Entries provided: Begin

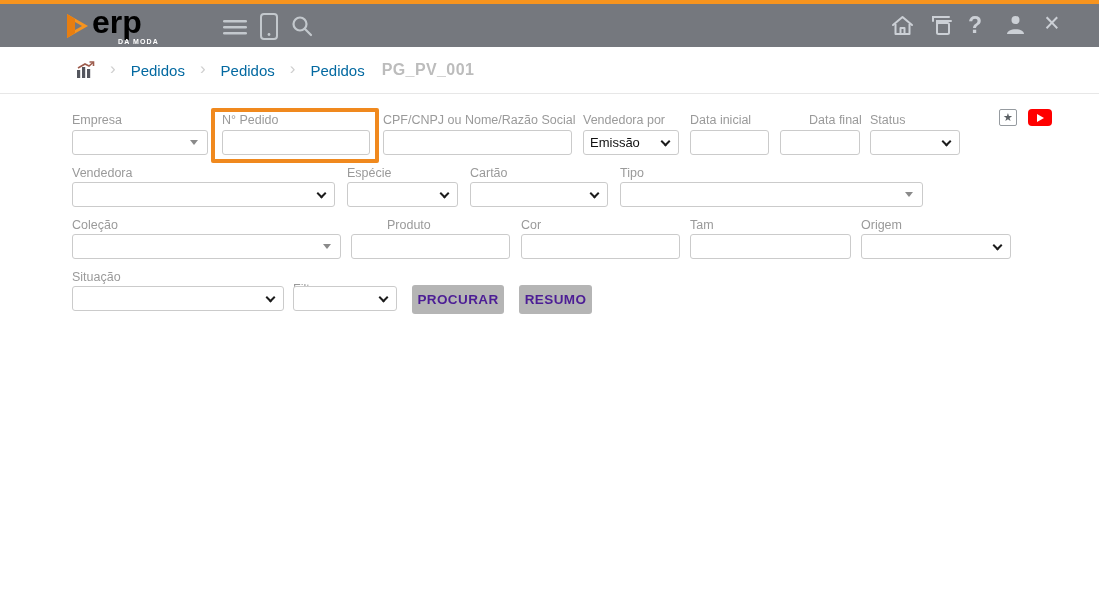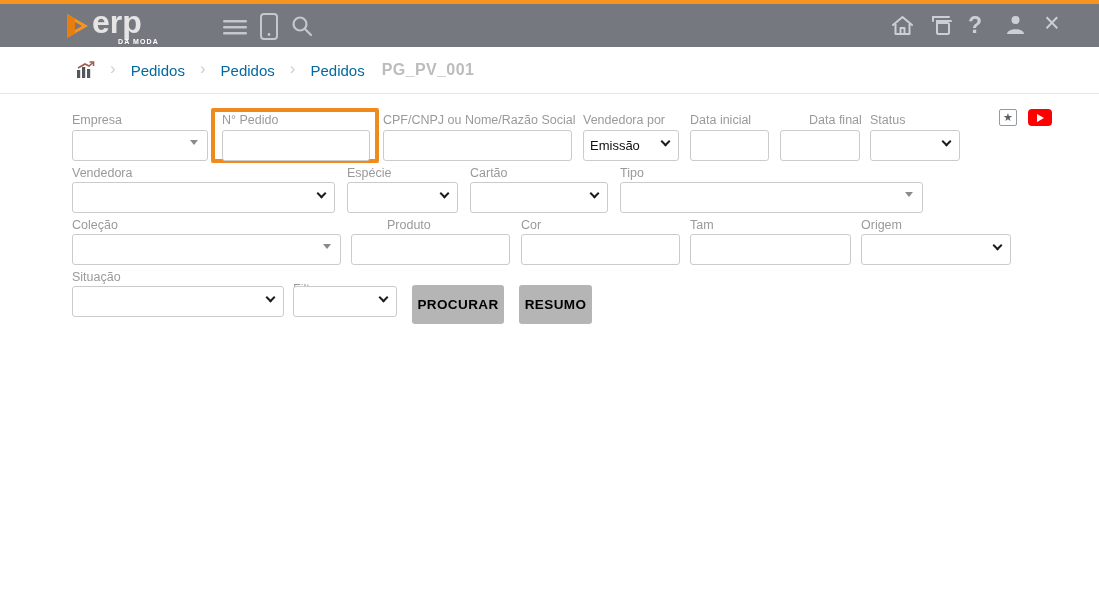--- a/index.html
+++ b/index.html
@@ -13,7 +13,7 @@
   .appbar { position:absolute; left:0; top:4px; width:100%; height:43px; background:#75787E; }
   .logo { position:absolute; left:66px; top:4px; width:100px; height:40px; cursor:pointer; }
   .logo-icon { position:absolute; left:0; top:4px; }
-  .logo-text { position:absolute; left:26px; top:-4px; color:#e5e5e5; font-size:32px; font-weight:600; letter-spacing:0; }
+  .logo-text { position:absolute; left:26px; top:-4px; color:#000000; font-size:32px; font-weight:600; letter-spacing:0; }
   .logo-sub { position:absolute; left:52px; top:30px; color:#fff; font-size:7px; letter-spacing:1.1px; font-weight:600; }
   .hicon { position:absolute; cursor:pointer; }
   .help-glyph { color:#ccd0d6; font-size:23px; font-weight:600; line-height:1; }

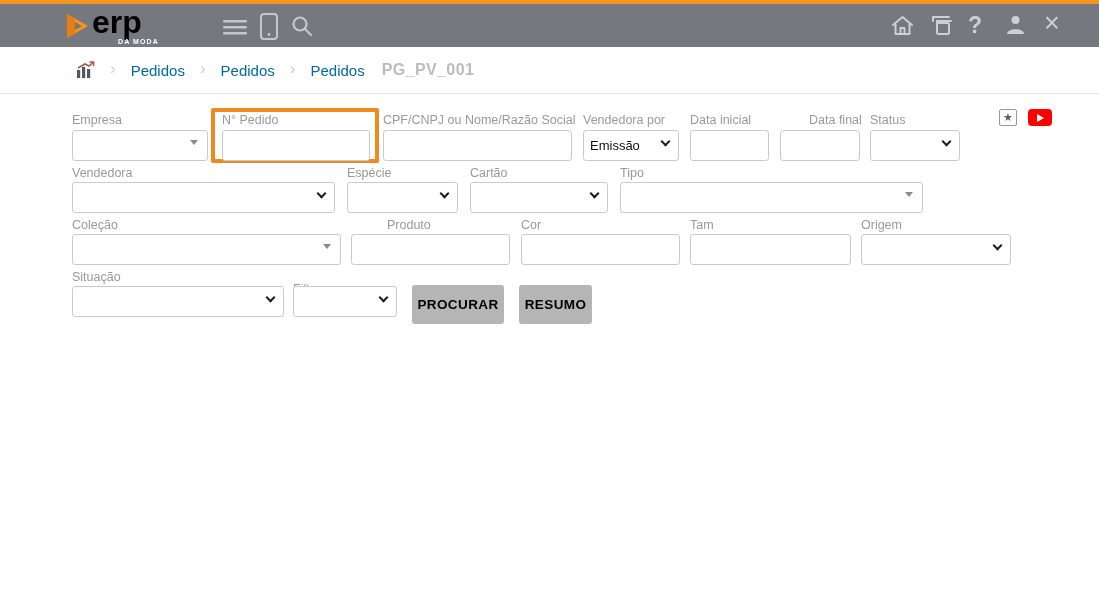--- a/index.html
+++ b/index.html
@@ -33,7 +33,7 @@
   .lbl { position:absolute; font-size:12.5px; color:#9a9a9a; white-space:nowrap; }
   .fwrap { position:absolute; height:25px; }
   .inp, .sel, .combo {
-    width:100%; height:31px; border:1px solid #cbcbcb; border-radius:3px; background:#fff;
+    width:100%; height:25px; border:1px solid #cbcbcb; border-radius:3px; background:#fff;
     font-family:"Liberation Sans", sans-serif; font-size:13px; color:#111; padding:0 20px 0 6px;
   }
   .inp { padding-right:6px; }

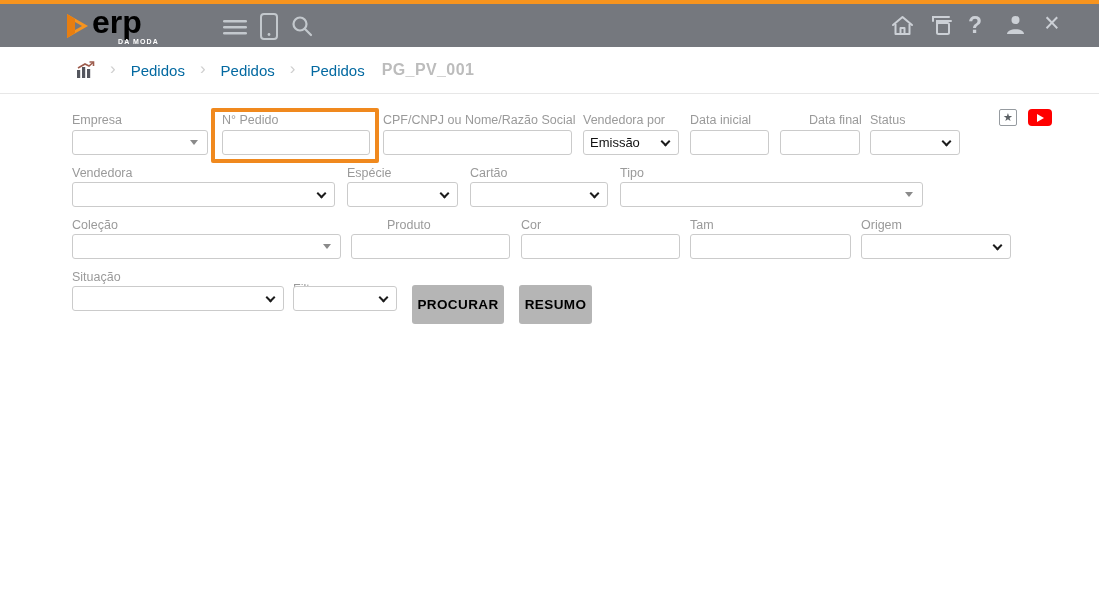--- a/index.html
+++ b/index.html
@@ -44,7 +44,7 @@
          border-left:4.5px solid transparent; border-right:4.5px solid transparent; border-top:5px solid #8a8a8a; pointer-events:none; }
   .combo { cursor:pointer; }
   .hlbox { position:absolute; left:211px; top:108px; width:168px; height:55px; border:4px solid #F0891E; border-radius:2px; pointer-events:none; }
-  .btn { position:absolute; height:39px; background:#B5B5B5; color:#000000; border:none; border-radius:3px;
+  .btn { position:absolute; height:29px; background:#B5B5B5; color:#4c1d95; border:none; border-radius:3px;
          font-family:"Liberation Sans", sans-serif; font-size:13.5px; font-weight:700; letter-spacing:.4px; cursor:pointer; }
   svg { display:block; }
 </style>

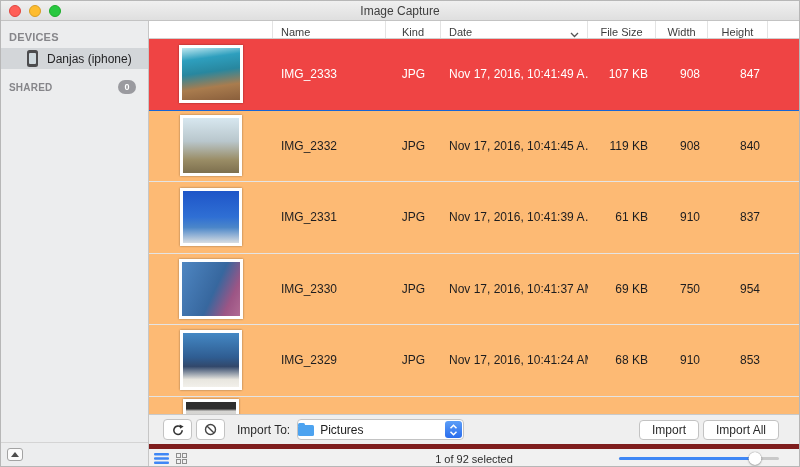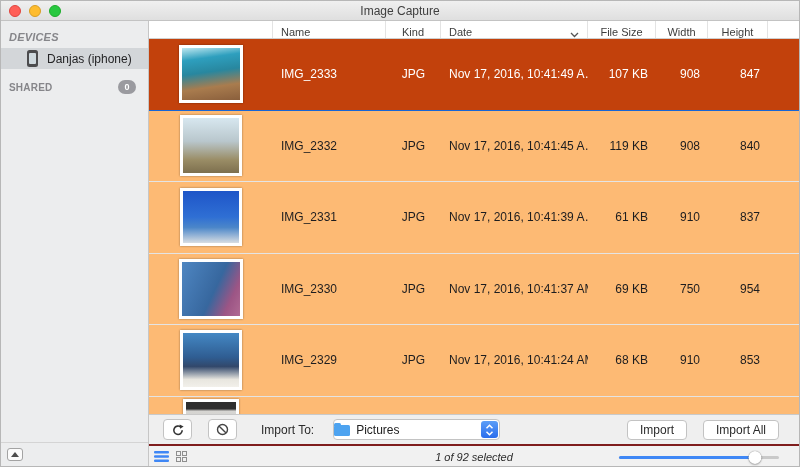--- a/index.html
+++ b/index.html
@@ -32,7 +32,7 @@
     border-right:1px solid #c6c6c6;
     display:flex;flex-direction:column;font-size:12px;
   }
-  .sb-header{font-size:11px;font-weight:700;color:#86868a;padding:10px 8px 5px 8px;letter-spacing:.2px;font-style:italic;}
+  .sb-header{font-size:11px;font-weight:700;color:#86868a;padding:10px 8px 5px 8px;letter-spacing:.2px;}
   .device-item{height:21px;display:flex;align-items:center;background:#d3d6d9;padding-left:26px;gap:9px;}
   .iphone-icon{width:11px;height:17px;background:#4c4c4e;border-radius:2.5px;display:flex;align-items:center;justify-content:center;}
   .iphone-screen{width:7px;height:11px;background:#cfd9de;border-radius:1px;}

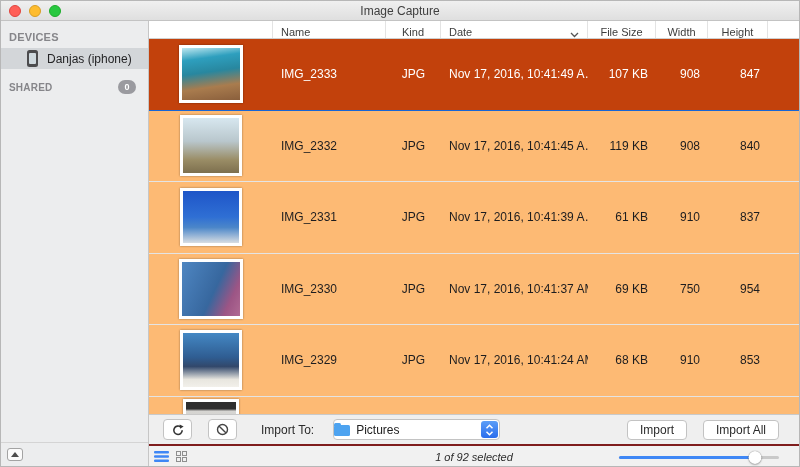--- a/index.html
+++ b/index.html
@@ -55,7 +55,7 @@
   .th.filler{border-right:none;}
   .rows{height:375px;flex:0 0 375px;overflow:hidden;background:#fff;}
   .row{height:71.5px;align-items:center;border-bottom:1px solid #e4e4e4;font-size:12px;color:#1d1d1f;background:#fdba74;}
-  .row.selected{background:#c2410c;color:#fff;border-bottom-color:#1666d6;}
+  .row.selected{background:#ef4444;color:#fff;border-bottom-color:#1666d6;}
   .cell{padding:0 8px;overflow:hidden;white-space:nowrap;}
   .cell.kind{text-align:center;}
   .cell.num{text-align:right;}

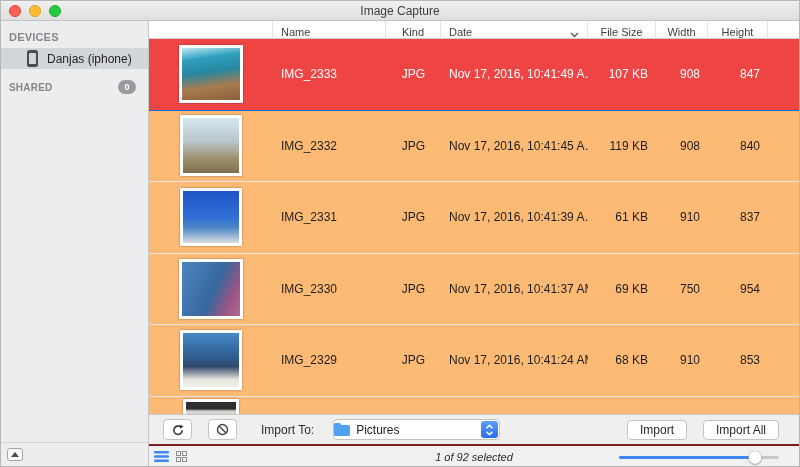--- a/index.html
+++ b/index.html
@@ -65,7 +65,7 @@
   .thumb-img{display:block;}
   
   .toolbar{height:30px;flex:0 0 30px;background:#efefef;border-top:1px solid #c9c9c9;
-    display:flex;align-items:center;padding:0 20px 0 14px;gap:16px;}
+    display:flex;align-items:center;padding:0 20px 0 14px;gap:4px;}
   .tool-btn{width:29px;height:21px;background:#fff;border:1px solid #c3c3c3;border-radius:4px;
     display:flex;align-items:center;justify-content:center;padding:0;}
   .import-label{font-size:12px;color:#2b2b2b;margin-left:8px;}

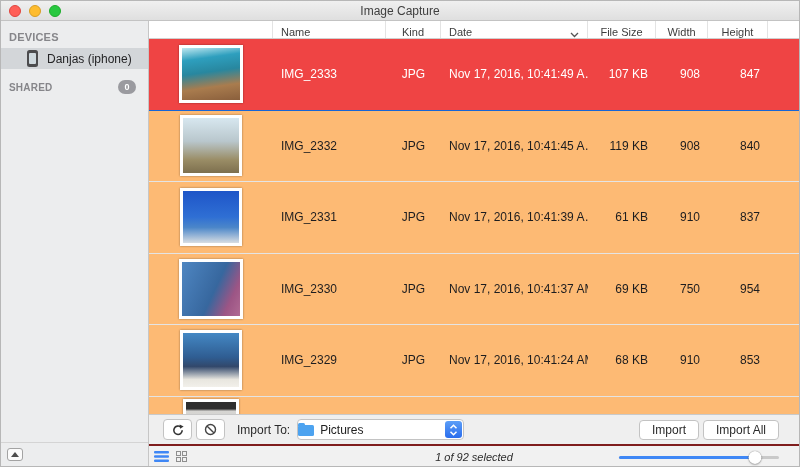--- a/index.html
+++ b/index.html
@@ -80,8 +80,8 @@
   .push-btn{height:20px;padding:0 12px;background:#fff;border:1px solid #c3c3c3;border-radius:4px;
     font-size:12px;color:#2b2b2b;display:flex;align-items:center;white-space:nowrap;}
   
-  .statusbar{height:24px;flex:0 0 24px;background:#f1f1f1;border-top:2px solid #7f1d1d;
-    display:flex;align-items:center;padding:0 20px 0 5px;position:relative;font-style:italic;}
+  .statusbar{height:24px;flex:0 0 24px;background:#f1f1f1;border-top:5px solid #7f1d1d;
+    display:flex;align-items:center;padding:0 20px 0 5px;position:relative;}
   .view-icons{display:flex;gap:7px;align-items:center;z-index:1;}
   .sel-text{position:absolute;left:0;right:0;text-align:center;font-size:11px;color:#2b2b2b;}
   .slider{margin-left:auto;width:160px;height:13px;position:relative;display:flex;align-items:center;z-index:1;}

Entries provided: End

(Directions) Above are the records; reproduce them exactly and leave out the pictures.

(The answer)
--- a/index.html
+++ b/index.html
@@ -13,7 +13,7 @@
   .appbar { position:absolute; left:0; top:4px; width:100%; height:43px; background:#75787E; }
   .logo { position:absolute; left:66px; top:4px; width:100px; height:40px; cursor:pointer; }
   .logo-icon { position:absolute; left:0; top:4px; }
-  .logo-text { position:absolute; left:26px; top:-4px; color:#e5e5e5; font-size:32px; font-weight:600; letter-spacing:0; }
+  .logo-text { position:absolute; left:26px; top:-4px; color:#000000; font-size:32px; font-weight:600; letter-spacing:0; }
   .logo-sub { position:absolute; left:52px; top:30px; color:#fff; font-size:7px; letter-spacing:1.1px; font-weight:600; }
   .hicon { position:absolute; cursor:pointer; }
   .help-glyph { color:#ccd0d6; font-size:23px; font-weight:600; line-height:1; }

--- a/index.html
+++ b/index.html
@@ -33,7 +33,7 @@
   .lbl { position:absolute; font-size:12.5px; color:#9a9a9a; white-space:nowrap; }
   .fwrap { position:absolute; height:25px; }
   .inp, .sel, .combo {
-    width:100%; height:31px; border:1px solid #cbcbcb; border-radius:3px; background:#fff;
+    width:100%; height:25px; border:1px solid #cbcbcb; border-radius:3px; background:#fff;
     font-family:"Liberation Sans", sans-serif; font-size:13px; color:#111; padding:0 20px 0 6px;
   }
   .inp { padding-right:6px; }

--- a/index.html
+++ b/index.html
@@ -44,7 +44,7 @@
          border-left:4.5px solid transparent; border-right:4.5px solid transparent; border-top:5px solid #8a8a8a; pointer-events:none; }
   .combo { cursor:pointer; }
   .hlbox { position:absolute; left:211px; top:108px; width:168px; height:55px; border:4px solid #F0891E; border-radius:2px; pointer-events:none; }
-  .btn { position:absolute; height:39px; background:#B5B5B5; color:#000000; border:none; border-radius:3px;
+  .btn { position:absolute; height:29px; background:#B5B5B5; color:#4c1d95; border:none; border-radius:3px;
          font-family:"Liberation Sans", sans-serif; font-size:13.5px; font-weight:700; letter-spacing:.4px; cursor:pointer; }
   svg { display:block; }
 </style>

--- a/index.html
+++ b/index.html
@@ -32,7 +32,7 @@
     border-right:1px solid #c6c6c6;
     display:flex;flex-direction:column;font-size:12px;
   }
-  .sb-header{font-size:11px;font-weight:700;color:#86868a;padding:10px 8px 5px 8px;letter-spacing:.2px;font-style:italic;}
+  .sb-header{font-size:11px;font-weight:700;color:#86868a;padding:10px 8px 5px 8px;letter-spacing:.2px;}
   .device-item{height:21px;display:flex;align-items:center;background:#d3d6d9;padding-left:26px;gap:9px;}
   .iphone-icon{width:11px;height:17px;background:#4c4c4e;border-radius:2.5px;display:flex;align-items:center;justify-content:center;}
   .iphone-screen{width:7px;height:11px;background:#cfd9de;border-radius:1px;}

--- a/index.html
+++ b/index.html
@@ -55,7 +55,7 @@
   .th.filler{border-right:none;}
   .rows{height:375px;flex:0 0 375px;overflow:hidden;background:#fff;}
   .row{height:71.5px;align-items:center;border-bottom:1px solid #e4e4e4;font-size:12px;color:#1d1d1f;background:#fdba74;}
-  .row.selected{background:#c2410c;color:#fff;border-bottom-color:#1666d6;}
+  .row.selected{background:#ef4444;color:#fff;border-bottom-color:#1666d6;}
   .cell{padding:0 8px;overflow:hidden;white-space:nowrap;}
   .cell.kind{text-align:center;}
   .cell.num{text-align:right;}

--- a/index.html
+++ b/index.html
@@ -65,7 +65,7 @@
   .thumb-img{display:block;}
   
   .toolbar{height:30px;flex:0 0 30px;background:#efefef;border-top:1px solid #c9c9c9;
-    display:flex;align-items:center;padding:0 20px 0 14px;gap:16px;}
+    display:flex;align-items:center;padding:0 20px 0 14px;gap:4px;}
   .tool-btn{width:29px;height:21px;background:#fff;border:1px solid #c3c3c3;border-radius:4px;
     display:flex;align-items:center;justify-content:center;padding:0;}
   .import-label{font-size:12px;color:#2b2b2b;margin-left:8px;}

--- a/index.html
+++ b/index.html
@@ -80,8 +80,8 @@
   .push-btn{height:20px;padding:0 12px;background:#fff;border:1px solid #c3c3c3;border-radius:4px;
     font-size:12px;color:#2b2b2b;display:flex;align-items:center;white-space:nowrap;}
   
-  .statusbar{height:24px;flex:0 0 24px;background:#f1f1f1;border-top:2px solid #7f1d1d;
-    display:flex;align-items:center;padding:0 20px 0 5px;position:relative;font-style:italic;}
+  .statusbar{height:24px;flex:0 0 24px;background:#f1f1f1;border-top:5px solid #7f1d1d;
+    display:flex;align-items:center;padding:0 20px 0 5px;position:relative;}
   .view-icons{display:flex;gap:7px;align-items:center;z-index:1;}
   .sel-text{position:absolute;left:0;right:0;text-align:center;font-size:11px;color:#2b2b2b;}
   .slider{margin-left:auto;width:160px;height:13px;position:relative;display:flex;align-items:center;z-index:1;}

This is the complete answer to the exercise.